私がそれを受け取ると、唯先輩は私の横に腰掛けた。部屋には私たち2人。他の4人は隣の部屋でゲームをしてる。私は1人で抜け出して空を眺めていた。考え事をしたい気分だったのだ。

唯「楽しいね」

唯先輩は終始笑っていた。純とともに私をいじめるときも、何もない今でも。

梓「はい、すっごく楽しいです」

梓(唯)「「唯先輩(梓ちゃん)のおかげですね(だね)」」

私たちは目が合い、おかしくてまた笑った。

梓「……月が」

私は目の前にあるような満月を眺め、

梓「月がきれいですね……」

唯先輩も空を見上げる。

唯「そうだね……とっても、とっても」

夜空の星はやっぱりきれいで、月もやっぱりきれいだった。

あなたと見た空も、いつも通りにやっぱりきれいだった。

唯「いつもひとりぼっちにはあきあきしたな……」

梓「……誰の言葉ですか?」

唯「チャーリー・ブラウン」

唯先輩は上を見つめ、遠くを見ていた。放っておいたら何処かに行ってしまうような、そんな気がした。

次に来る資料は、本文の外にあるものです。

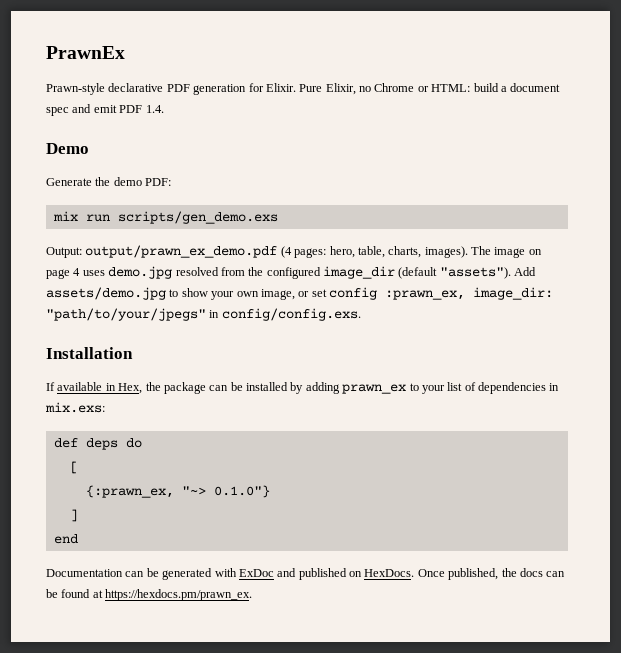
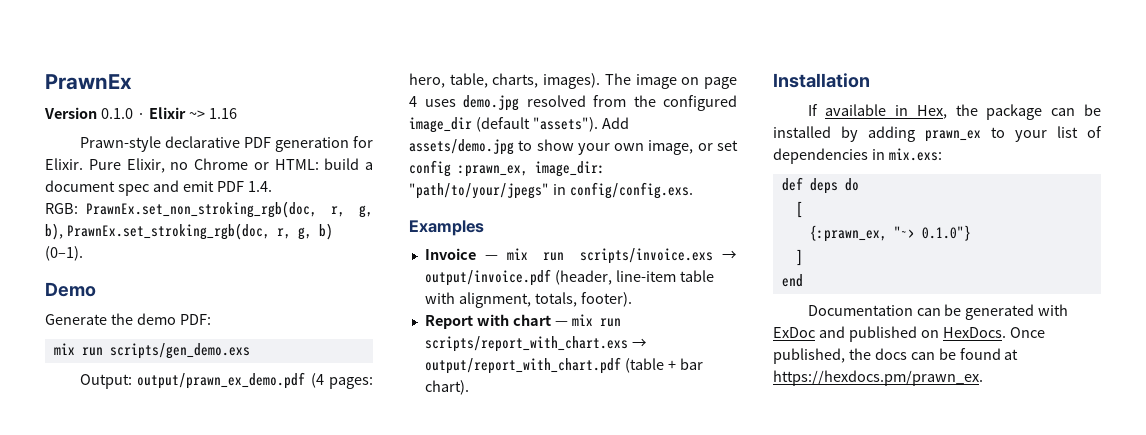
+ Version 0.1.0 · Elixir ~> 1.16
+ RGB: PrawnEx.set_non_stroking_rgb(doc, r, g, b), PrawnEx.set_stroking_rgb(doc, r, g, b) (0–1).
+ Examples
+ Invoice — mix run scripts/invoice.exs → output/invoice.pdf (header, line-item table with alignment, totals, footer).
+ Report with chart — mix run scripts/report_with_chart.exs → output/report_with_chart.pdf (table + bar chart).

梓「唯先輩、もう一回温泉行きませんか? 私さっきの卓球で汗だくになっちゃって」

唯先輩はすっと立ち上がった。いつものヘアピンを付けてないからかな、少し大人っぽく見えた。

唯「いいよ、行こっ?」

唯先輩は座っている私に手を伸ばす。

私がその手を掴むと、唯先輩は私をそっと優しく引っ張ってくれた。